WORK ORDER: Copy every line of the entries that has the string "white" in it.

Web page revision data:
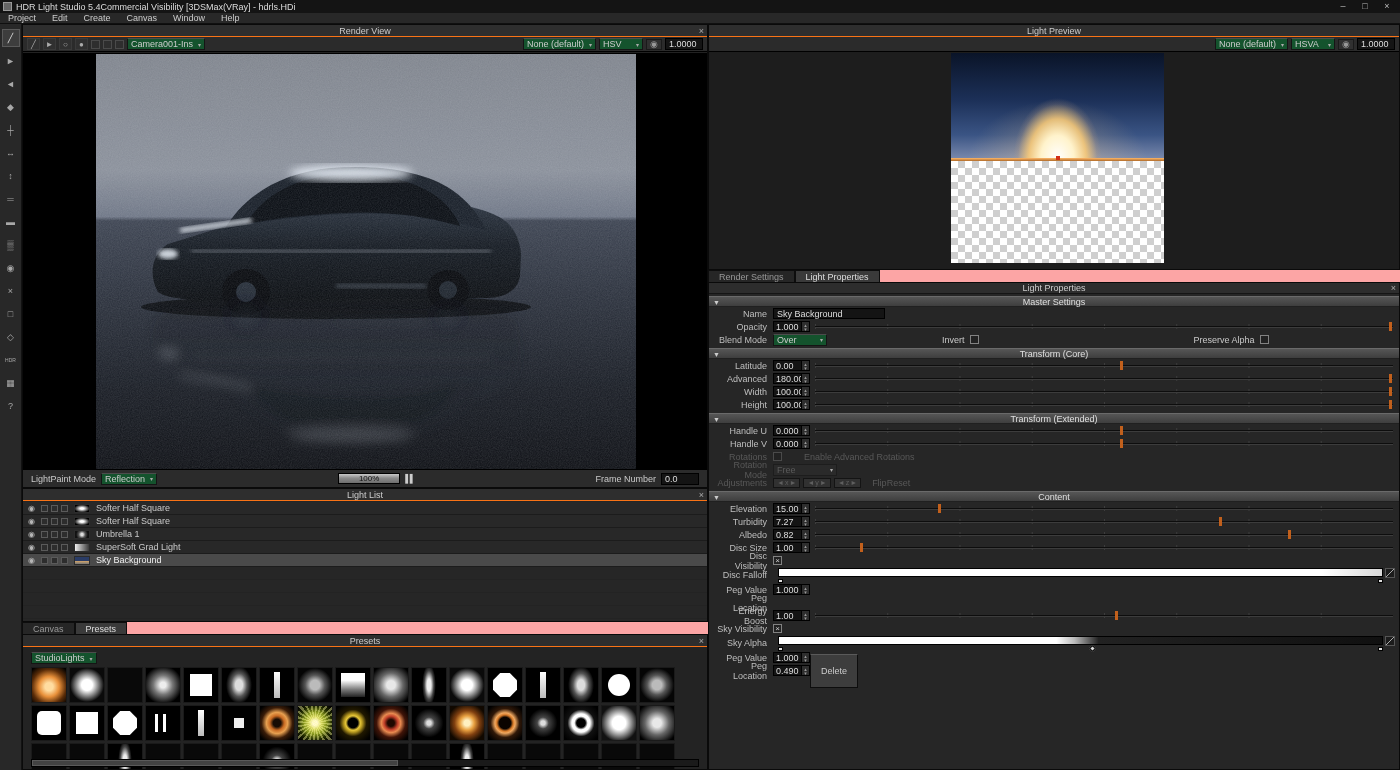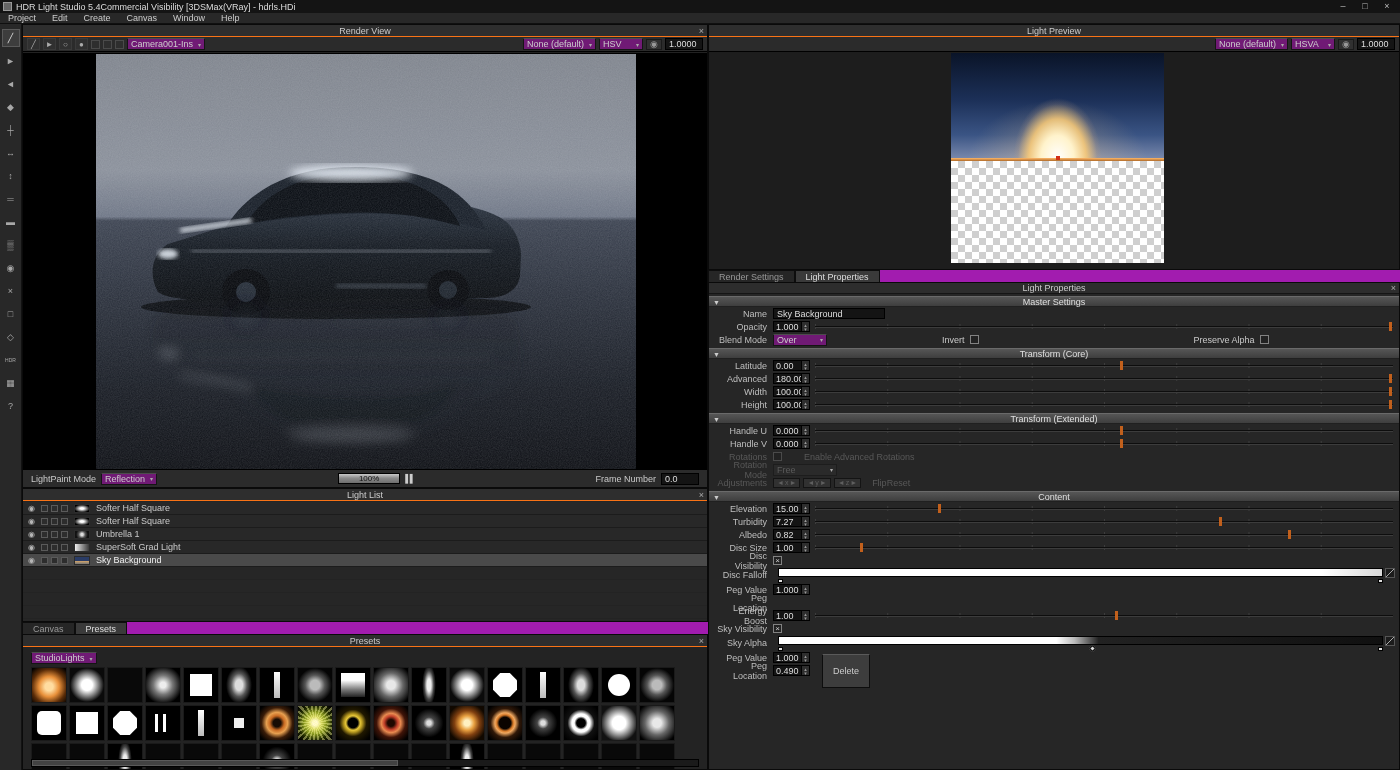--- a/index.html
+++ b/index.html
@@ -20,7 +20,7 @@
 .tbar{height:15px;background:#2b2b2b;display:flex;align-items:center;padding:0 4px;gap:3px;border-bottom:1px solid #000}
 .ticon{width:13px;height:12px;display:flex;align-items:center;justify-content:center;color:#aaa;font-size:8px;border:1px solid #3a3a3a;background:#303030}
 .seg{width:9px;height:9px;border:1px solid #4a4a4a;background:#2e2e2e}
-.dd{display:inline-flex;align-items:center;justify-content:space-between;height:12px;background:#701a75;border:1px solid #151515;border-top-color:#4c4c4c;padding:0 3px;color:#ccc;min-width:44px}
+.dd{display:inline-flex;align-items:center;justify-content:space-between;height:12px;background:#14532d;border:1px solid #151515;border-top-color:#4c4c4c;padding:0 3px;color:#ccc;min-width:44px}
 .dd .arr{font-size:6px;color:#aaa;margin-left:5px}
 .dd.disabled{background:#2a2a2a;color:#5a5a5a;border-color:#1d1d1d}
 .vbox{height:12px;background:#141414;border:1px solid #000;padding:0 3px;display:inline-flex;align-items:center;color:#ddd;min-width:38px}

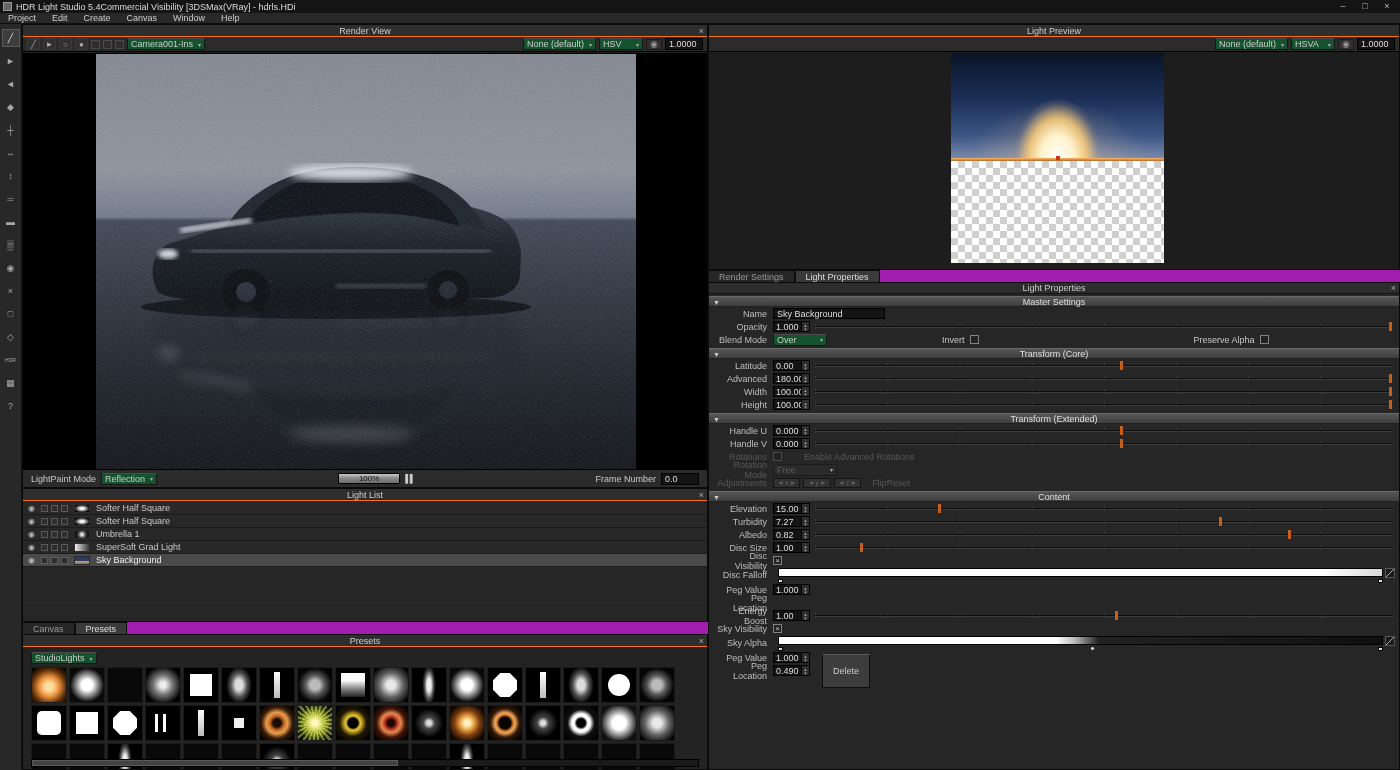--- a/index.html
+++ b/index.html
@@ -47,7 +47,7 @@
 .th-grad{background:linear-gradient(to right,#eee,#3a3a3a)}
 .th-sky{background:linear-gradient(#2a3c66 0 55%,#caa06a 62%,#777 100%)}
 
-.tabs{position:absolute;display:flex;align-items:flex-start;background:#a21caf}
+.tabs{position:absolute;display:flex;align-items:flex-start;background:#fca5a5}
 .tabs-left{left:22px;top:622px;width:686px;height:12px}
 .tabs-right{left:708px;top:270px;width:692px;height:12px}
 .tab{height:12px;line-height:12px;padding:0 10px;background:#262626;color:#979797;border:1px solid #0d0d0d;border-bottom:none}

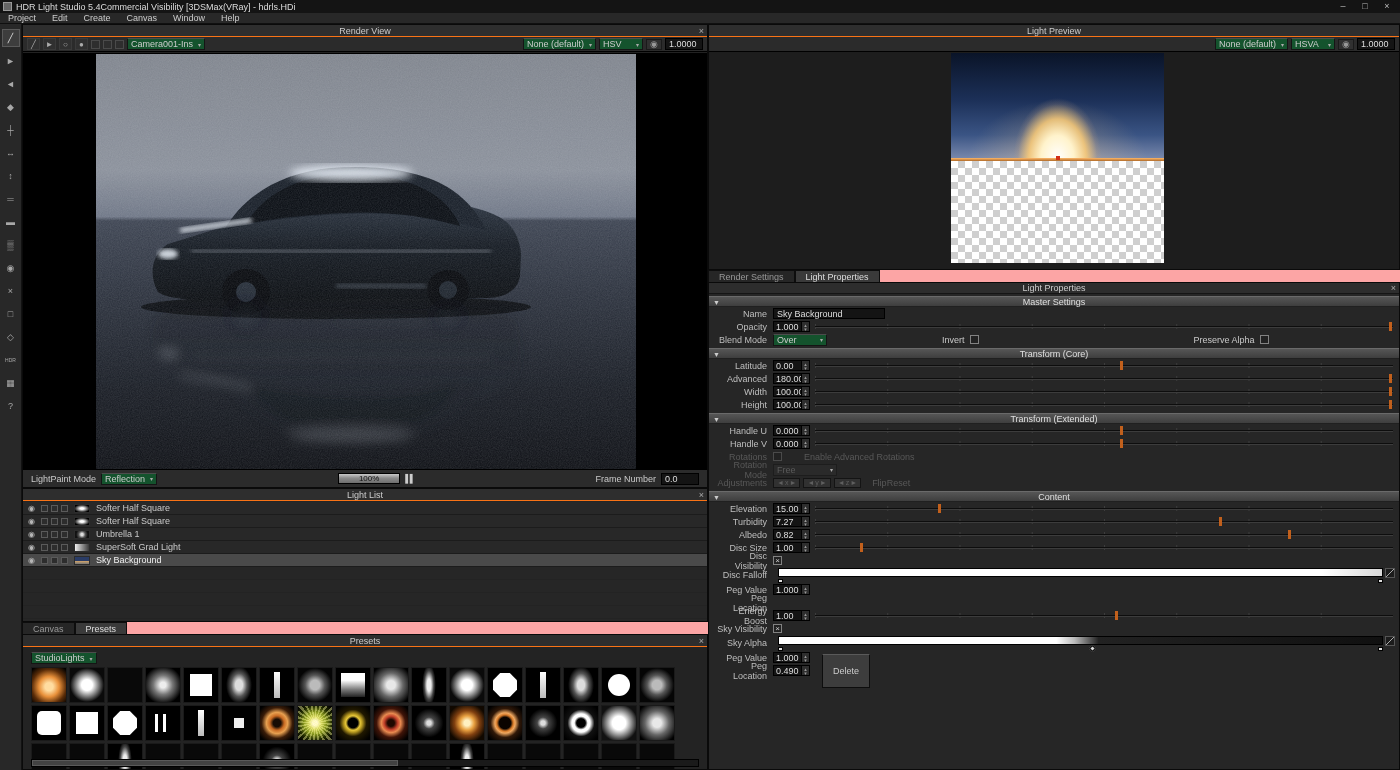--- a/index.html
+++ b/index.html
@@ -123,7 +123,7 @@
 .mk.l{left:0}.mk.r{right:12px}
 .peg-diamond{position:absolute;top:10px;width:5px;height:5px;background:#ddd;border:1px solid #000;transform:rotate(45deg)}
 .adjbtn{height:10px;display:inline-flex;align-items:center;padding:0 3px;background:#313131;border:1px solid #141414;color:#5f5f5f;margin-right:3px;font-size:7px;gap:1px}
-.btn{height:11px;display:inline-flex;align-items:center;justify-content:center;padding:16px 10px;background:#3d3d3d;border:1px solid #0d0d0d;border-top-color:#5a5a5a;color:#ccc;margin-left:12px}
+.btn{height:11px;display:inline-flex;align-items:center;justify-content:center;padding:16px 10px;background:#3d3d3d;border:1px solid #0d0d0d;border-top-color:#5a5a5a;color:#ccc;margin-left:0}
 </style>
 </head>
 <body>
==
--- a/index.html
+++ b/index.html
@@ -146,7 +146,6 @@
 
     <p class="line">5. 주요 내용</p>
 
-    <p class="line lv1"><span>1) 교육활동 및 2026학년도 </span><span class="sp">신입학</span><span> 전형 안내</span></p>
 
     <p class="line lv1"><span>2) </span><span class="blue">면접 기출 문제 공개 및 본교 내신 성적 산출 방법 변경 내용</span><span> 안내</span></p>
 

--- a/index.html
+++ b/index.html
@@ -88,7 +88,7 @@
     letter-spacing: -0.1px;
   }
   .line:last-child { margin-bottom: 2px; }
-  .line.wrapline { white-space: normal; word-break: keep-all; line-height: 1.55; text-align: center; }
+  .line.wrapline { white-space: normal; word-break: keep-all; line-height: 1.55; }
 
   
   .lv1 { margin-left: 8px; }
--
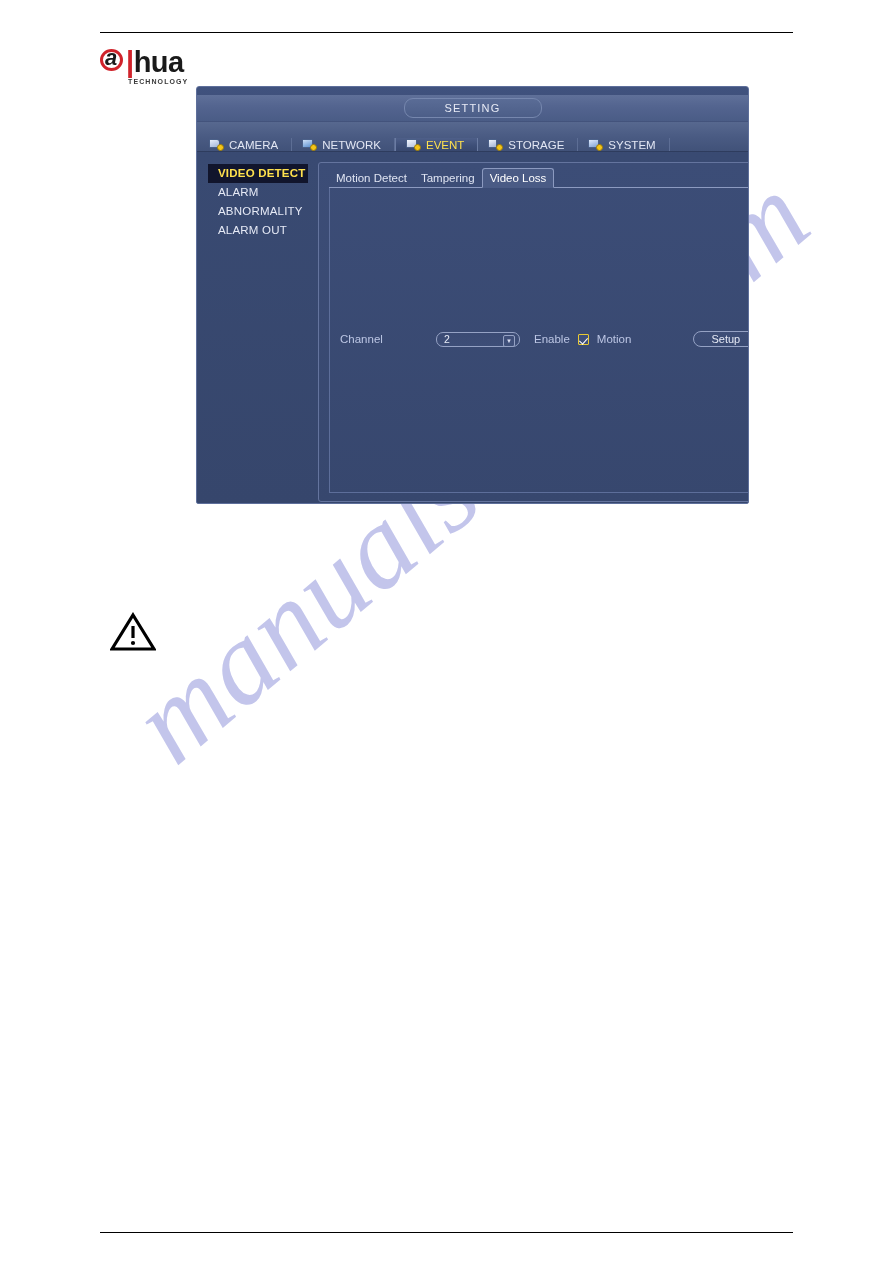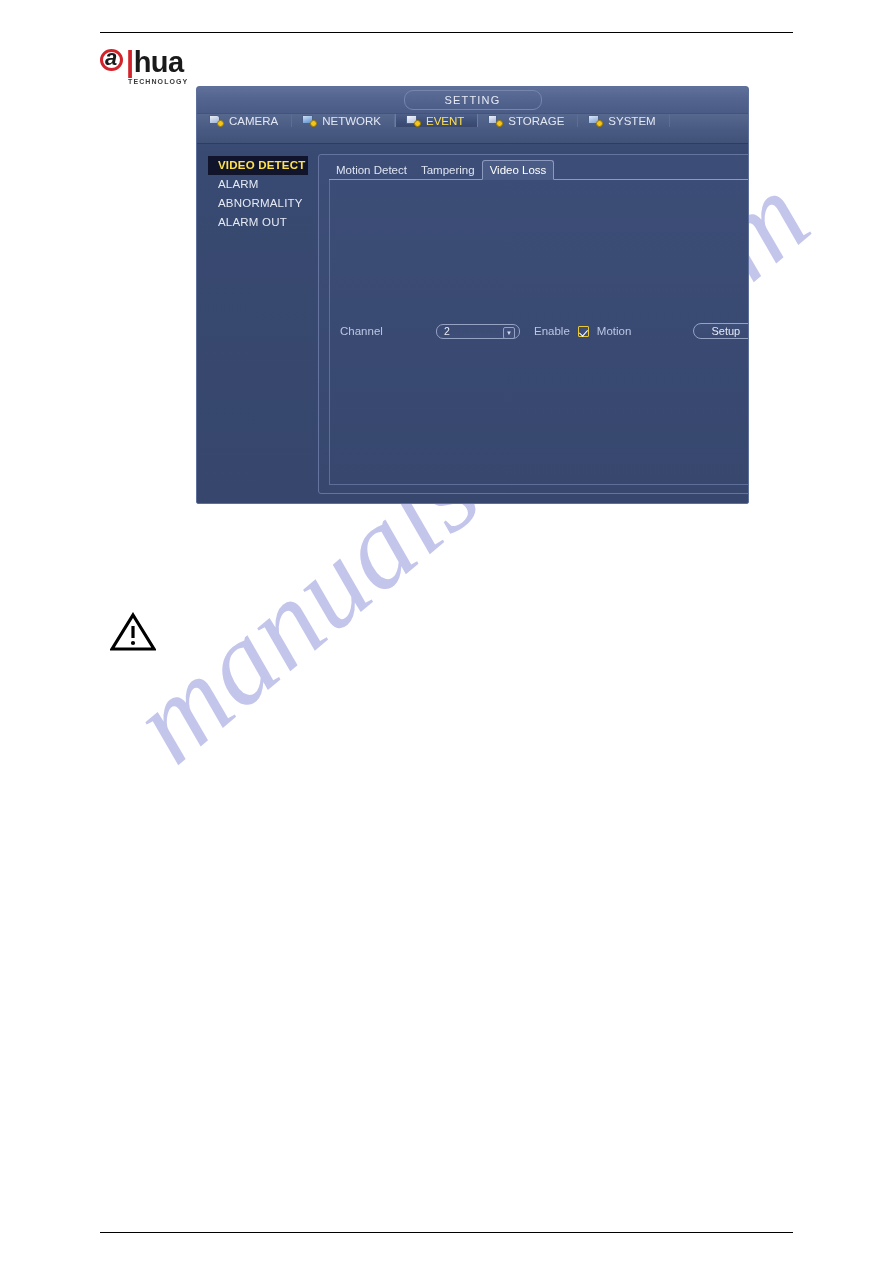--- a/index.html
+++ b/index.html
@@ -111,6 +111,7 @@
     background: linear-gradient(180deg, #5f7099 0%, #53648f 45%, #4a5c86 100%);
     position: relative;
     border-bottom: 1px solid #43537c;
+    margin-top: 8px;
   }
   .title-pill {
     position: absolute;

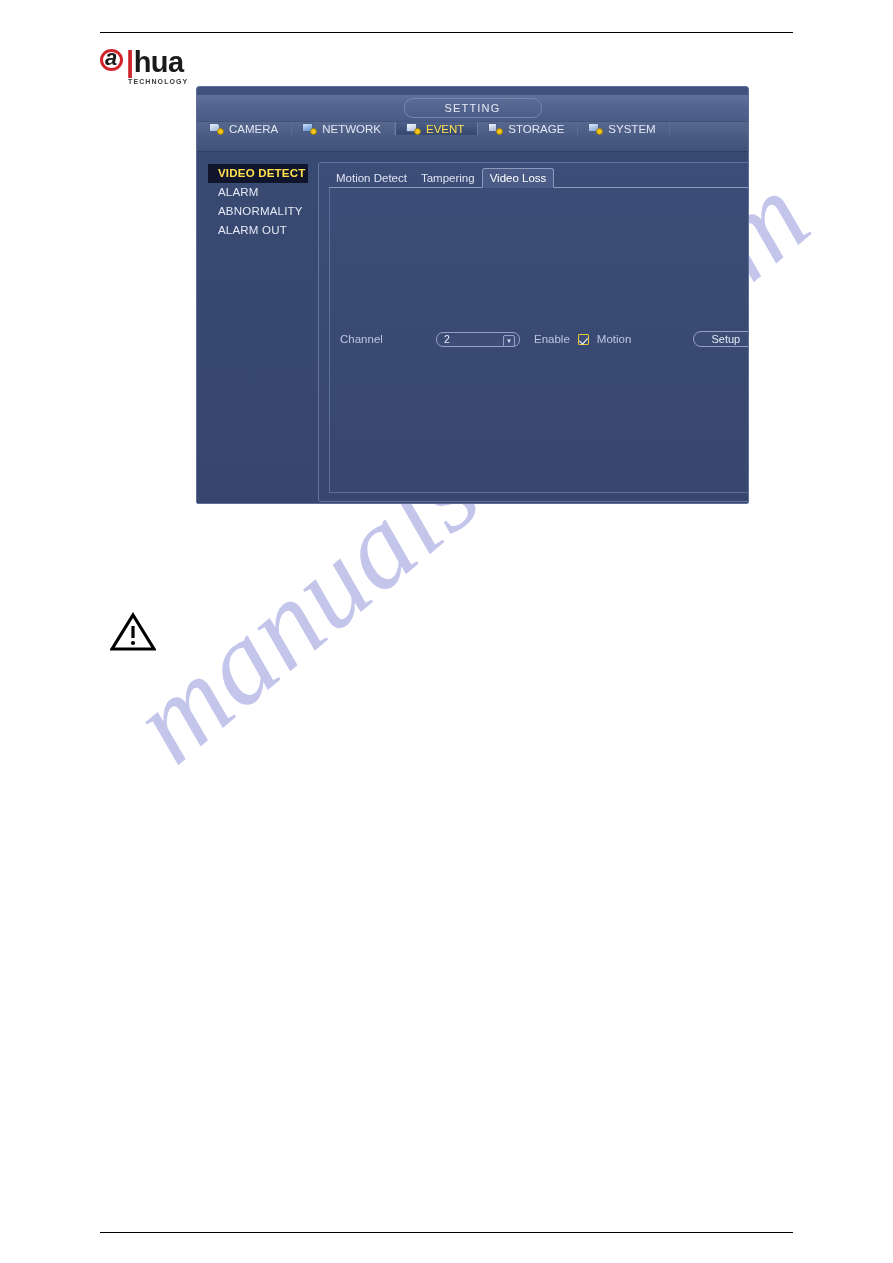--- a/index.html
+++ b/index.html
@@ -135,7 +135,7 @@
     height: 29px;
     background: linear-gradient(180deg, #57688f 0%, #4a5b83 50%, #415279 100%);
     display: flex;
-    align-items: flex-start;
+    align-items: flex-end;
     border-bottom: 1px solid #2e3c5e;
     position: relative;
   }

SOLUTION TO THIS EXERCISE:
-  .line.wrapline { white-space: normal; word-break: keep-all; line-height: 1.55; text-align: center; }
+  .line.wrapline { white-space: normal; word-break: keep-all; line-height: 1.55; }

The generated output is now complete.